====== TASK DATA ======

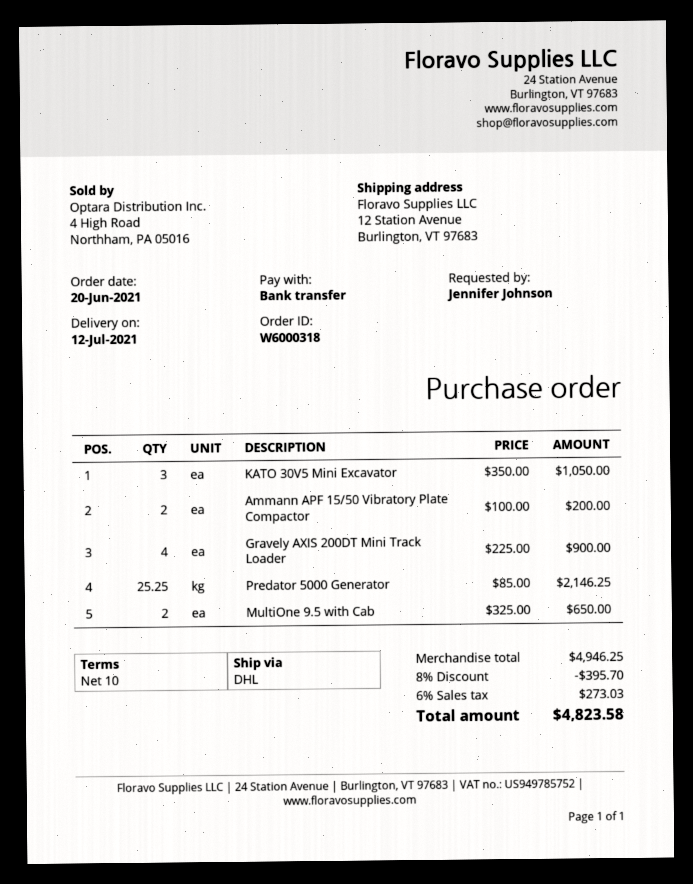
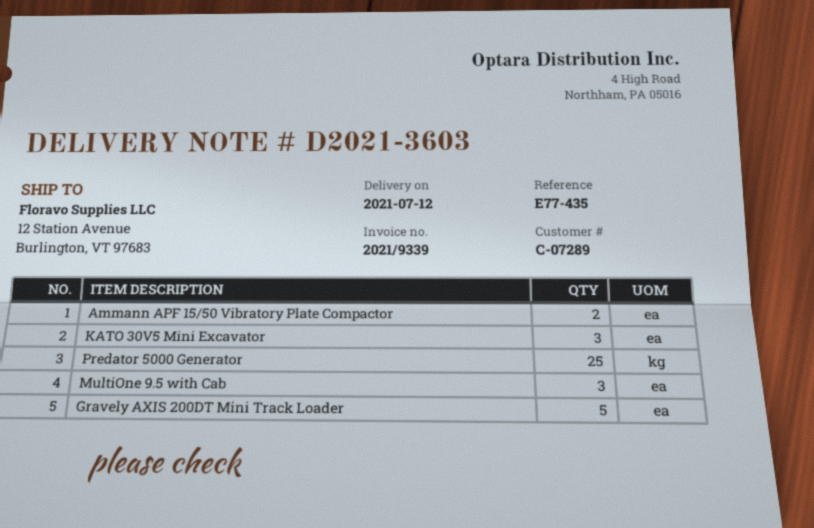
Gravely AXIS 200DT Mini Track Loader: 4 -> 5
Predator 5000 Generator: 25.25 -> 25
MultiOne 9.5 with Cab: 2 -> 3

======
====== TASK DATA ======

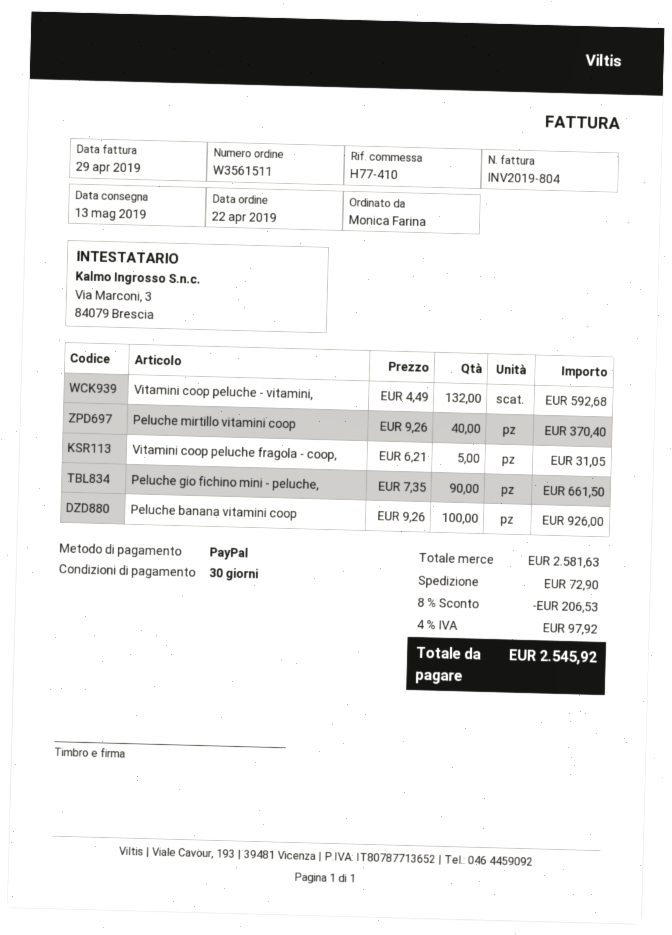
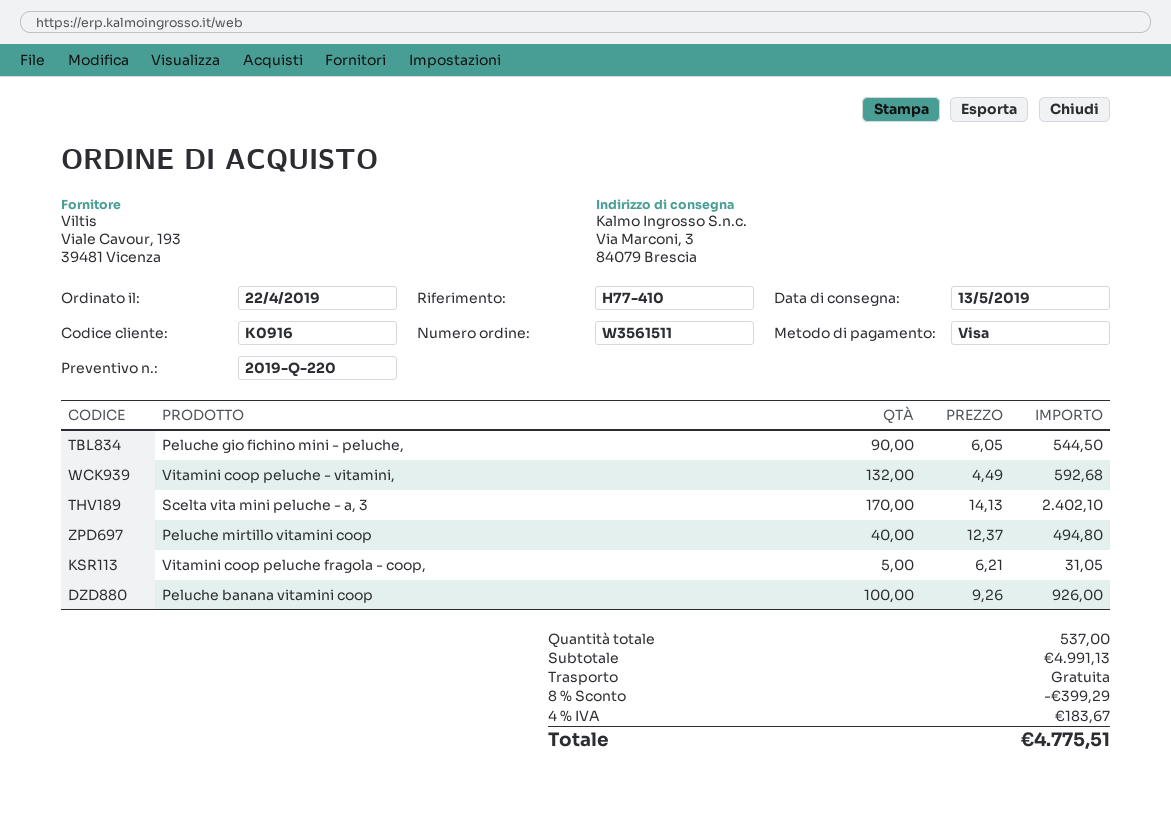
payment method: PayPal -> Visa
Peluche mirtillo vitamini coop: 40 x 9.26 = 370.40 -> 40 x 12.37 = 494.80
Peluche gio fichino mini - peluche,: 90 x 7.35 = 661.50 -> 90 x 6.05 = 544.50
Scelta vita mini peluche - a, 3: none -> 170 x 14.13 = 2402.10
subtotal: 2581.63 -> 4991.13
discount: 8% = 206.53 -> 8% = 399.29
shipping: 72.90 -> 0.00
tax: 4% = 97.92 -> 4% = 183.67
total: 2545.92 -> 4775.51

======

In the entries above, find the line with "Predator 5000 Generator: 25.25 -> 25" and the line with "MultiOne 9.5 with Cab: 2 -> 3", then set down exactly those two and every line between them, nothing else.

Predator 5000 Generator: 25.25 -> 25
MultiOne 9.5 with Cab: 2 -> 3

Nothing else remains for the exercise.